Edit difference data:
----------

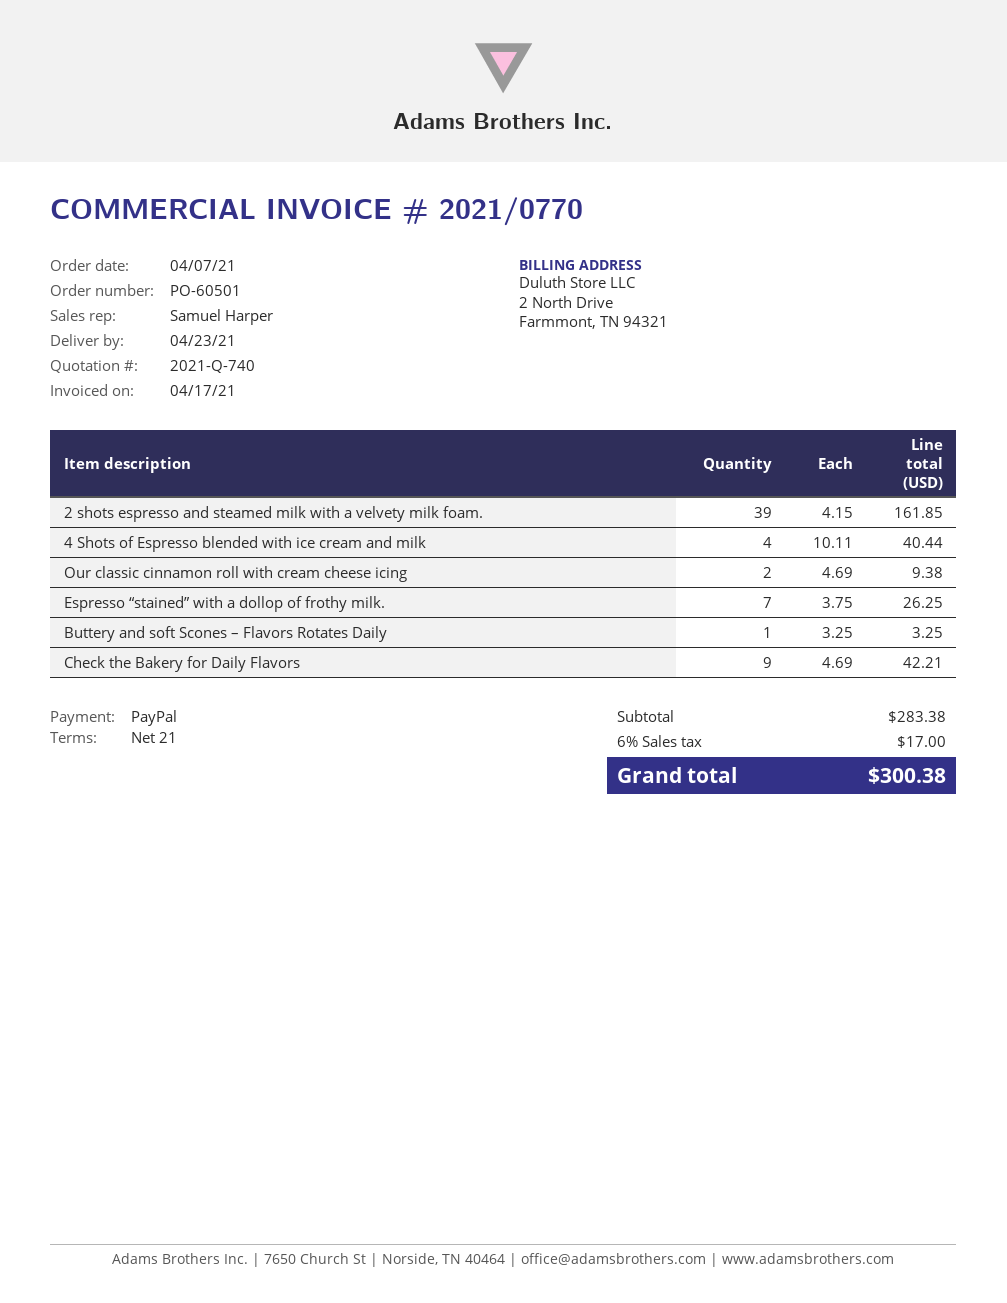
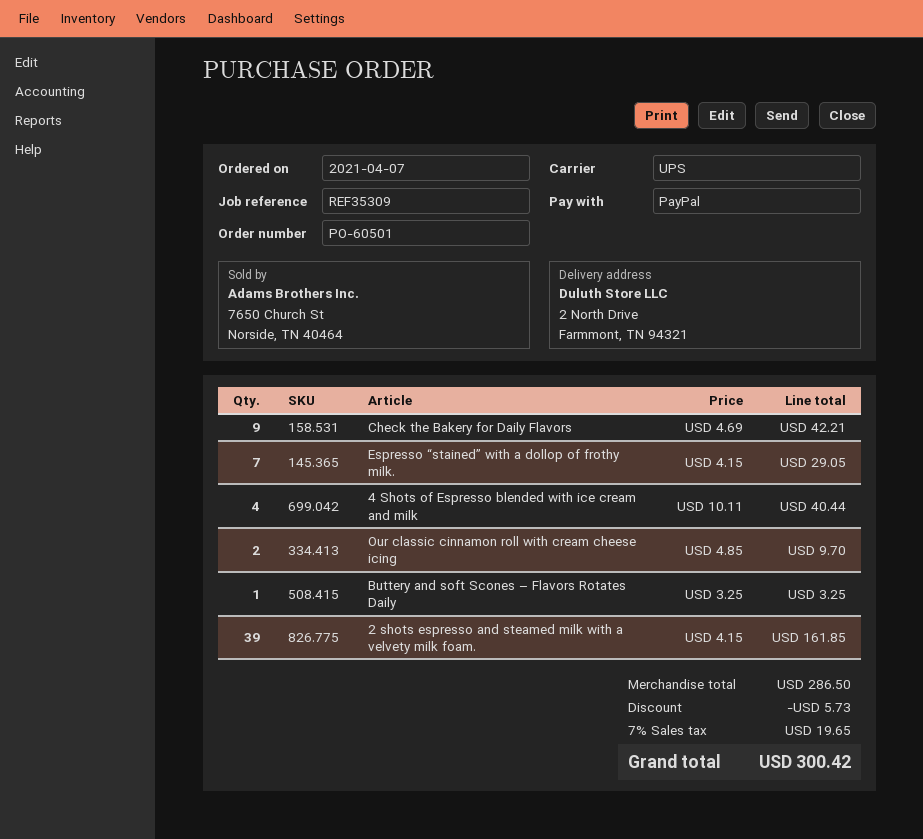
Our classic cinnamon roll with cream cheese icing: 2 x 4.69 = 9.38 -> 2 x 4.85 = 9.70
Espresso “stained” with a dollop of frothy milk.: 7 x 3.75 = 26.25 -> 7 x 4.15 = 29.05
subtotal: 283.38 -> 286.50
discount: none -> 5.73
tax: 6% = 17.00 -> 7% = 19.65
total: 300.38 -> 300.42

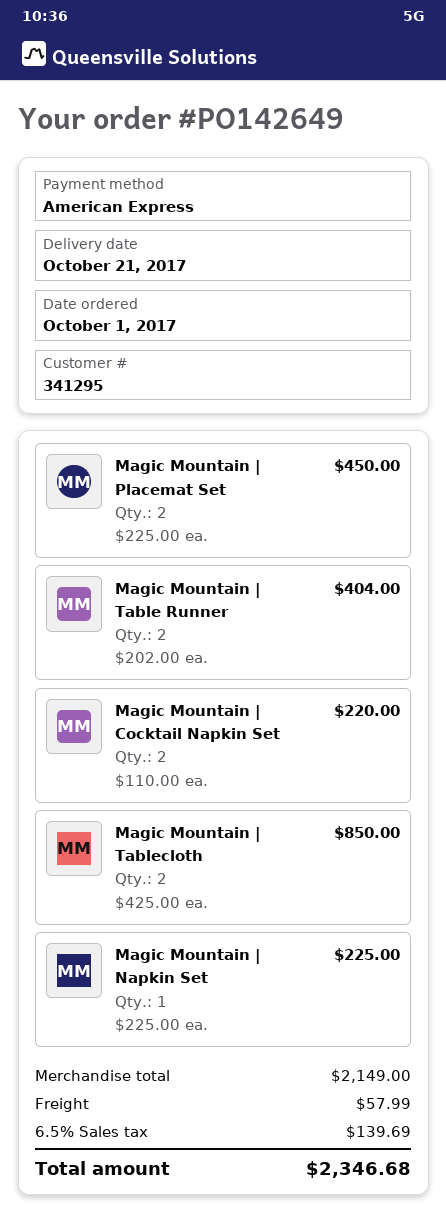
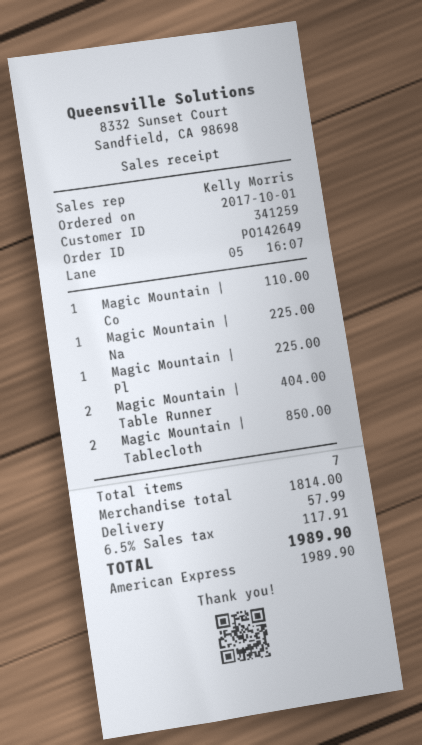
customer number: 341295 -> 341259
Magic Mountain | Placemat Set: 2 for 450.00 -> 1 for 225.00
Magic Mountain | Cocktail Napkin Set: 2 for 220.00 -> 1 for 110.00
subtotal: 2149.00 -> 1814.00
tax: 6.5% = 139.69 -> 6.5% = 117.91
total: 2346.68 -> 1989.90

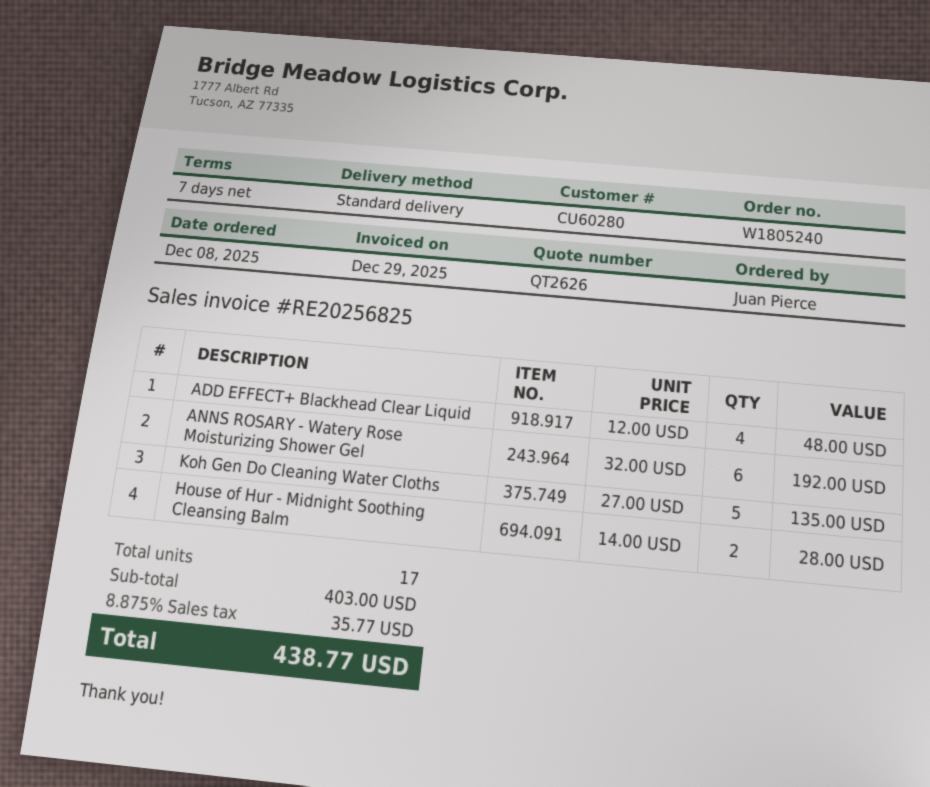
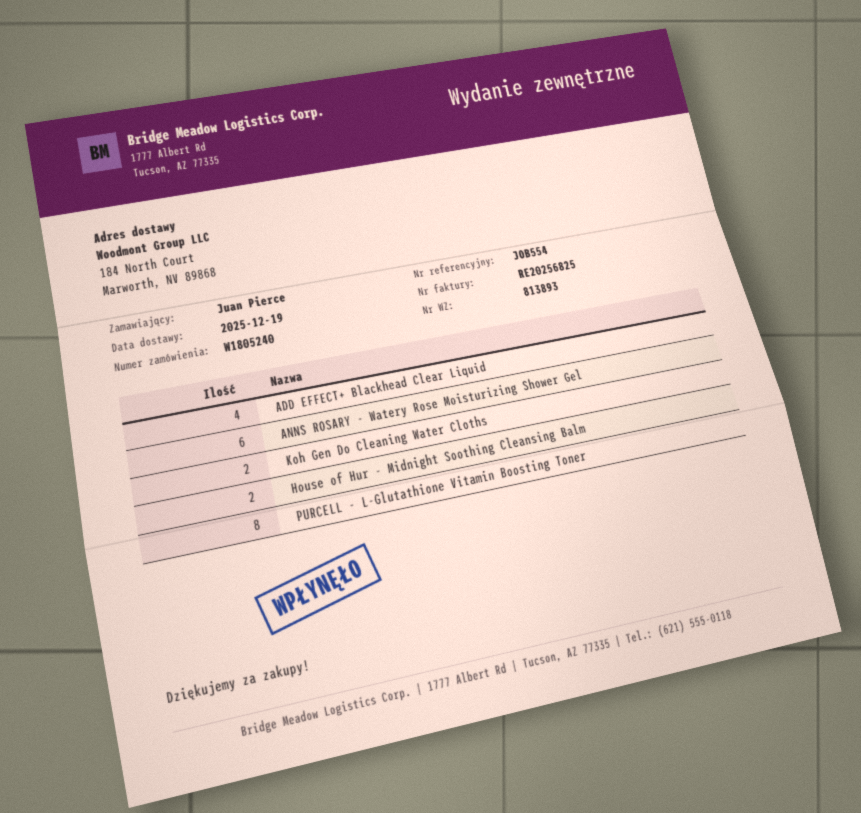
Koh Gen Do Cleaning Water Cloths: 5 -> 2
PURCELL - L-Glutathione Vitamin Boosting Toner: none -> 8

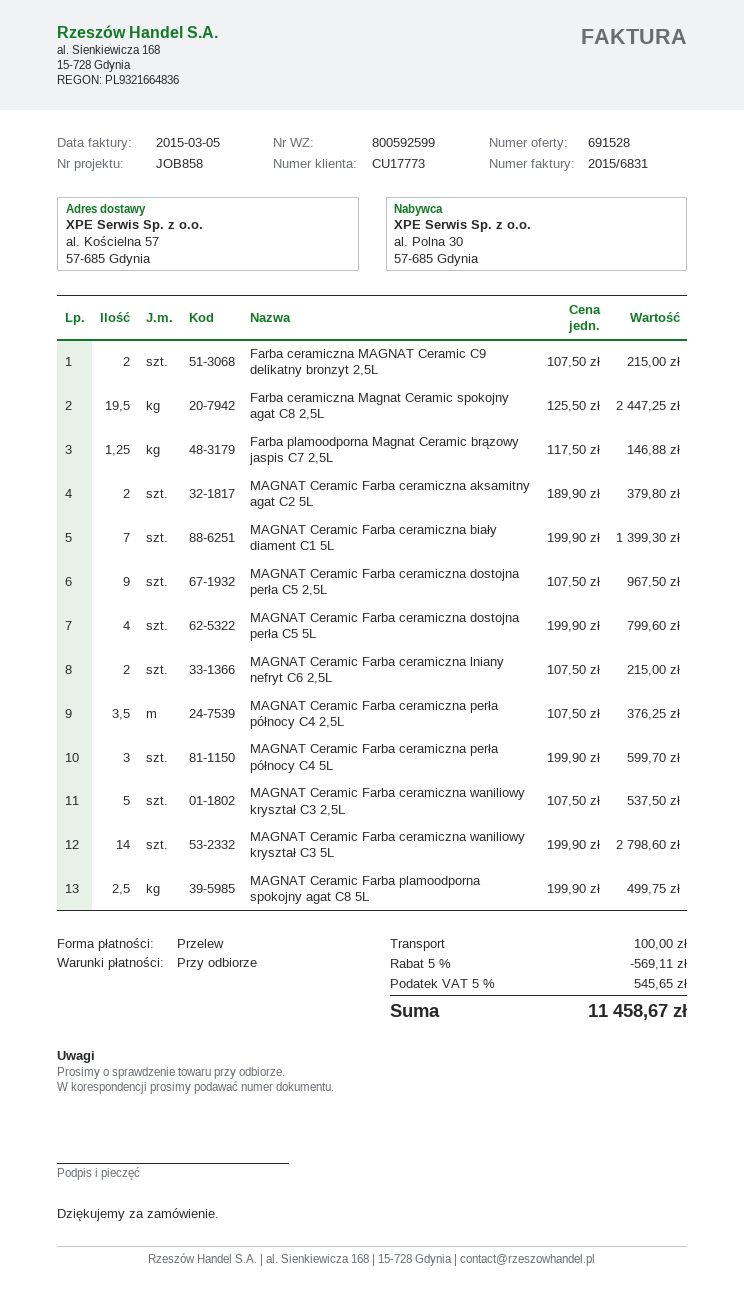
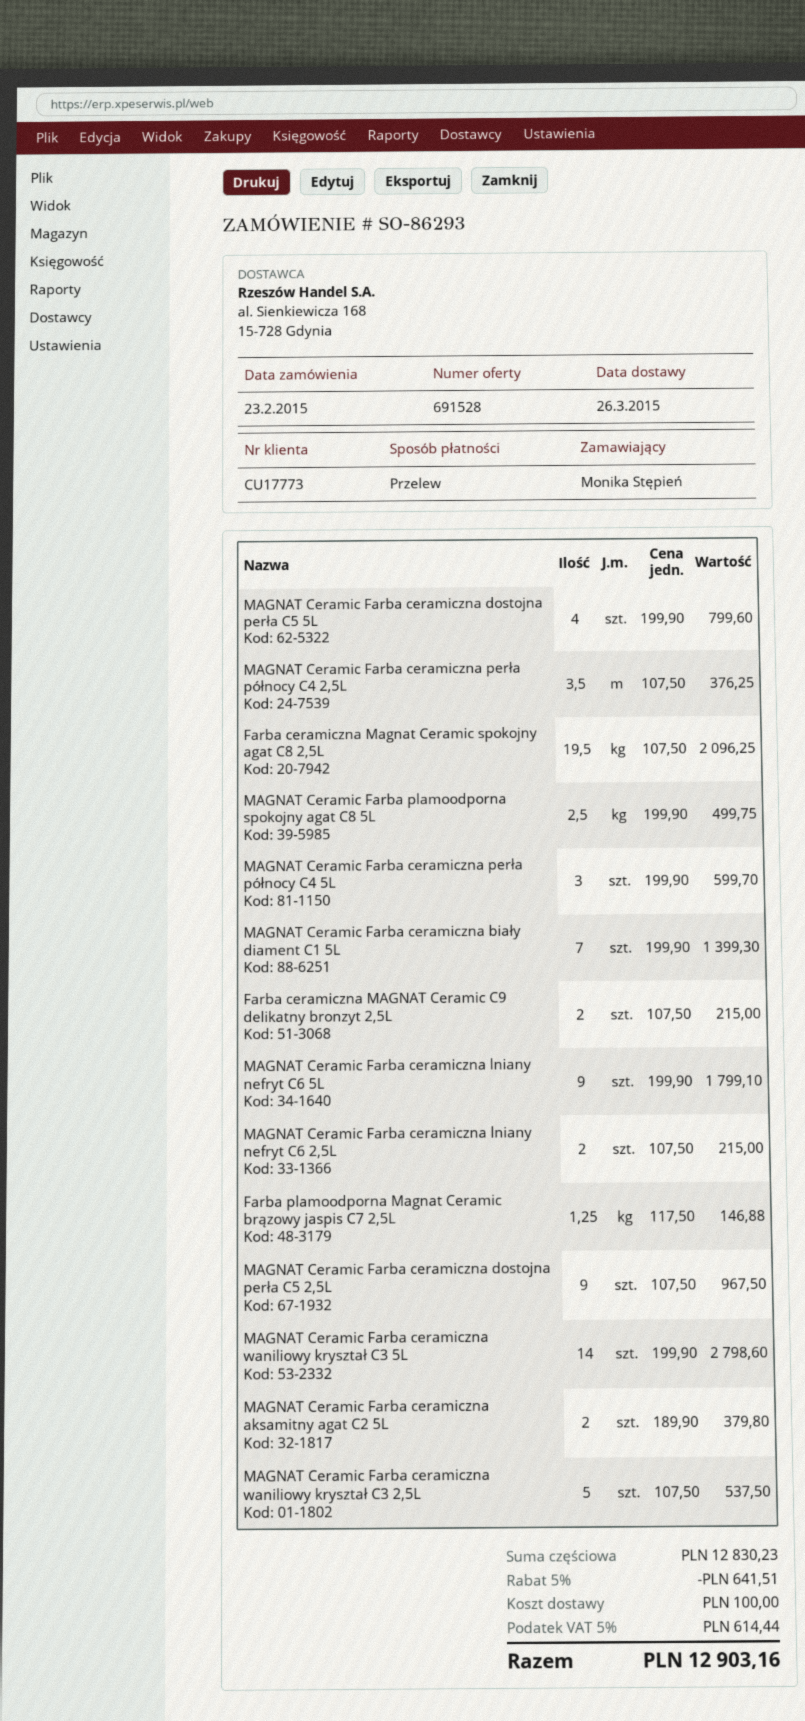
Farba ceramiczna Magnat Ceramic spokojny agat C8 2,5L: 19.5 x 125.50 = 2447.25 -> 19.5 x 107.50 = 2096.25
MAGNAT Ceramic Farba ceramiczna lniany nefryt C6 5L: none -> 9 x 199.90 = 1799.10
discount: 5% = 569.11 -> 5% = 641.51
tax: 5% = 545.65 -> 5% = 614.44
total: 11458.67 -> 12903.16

----------

About this exercise: The output is the records exactly as they read, with no pictures in it.

Result below:
Our classic cinnamon roll with cream cheese icing: 2 x 4.69 = 9.38 -> 2 x 4.85 = 9.70
Espresso “stained” with a dollop of frothy milk.: 7 x 3.75 = 26.25 -> 7 x 4.15 = 29.05
subtotal: 283.38 -> 286.50
discount: none -> 5.73
tax: 6% = 17.00 -> 7% = 19.65
total: 300.38 -> 300.42

customer number: 341295 -> 341259
Magic Mountain | Placemat Set: 2 for 450.00 -> 1 for 225.00
Magic Mountain | Cocktail Napkin Set: 2 for 220.00 -> 1 for 110.00
subtotal: 2149.00 -> 1814.00
tax: 6.5% = 139.69 -> 6.5% = 117.91
total: 2346.68 -> 1989.90

Koh Gen Do Cleaning Water Cloths: 5 -> 2
PURCELL - L-Glutathione Vitamin Boosting Toner: none -> 8

Farba ceramiczna Magnat Ceramic spokojny agat C8 2,5L: 19.5 x 125.50 = 2447.25 -> 19.5 x 107.50 = 2096.25
MAGNAT Ceramic Farba ceramiczna lniany nefryt C6 5L: none -> 9 x 199.90 = 1799.10
discount: 5% = 569.11 -> 5% = 641.51
tax: 5% = 545.65 -> 5% = 614.44
total: 11458.67 -> 12903.16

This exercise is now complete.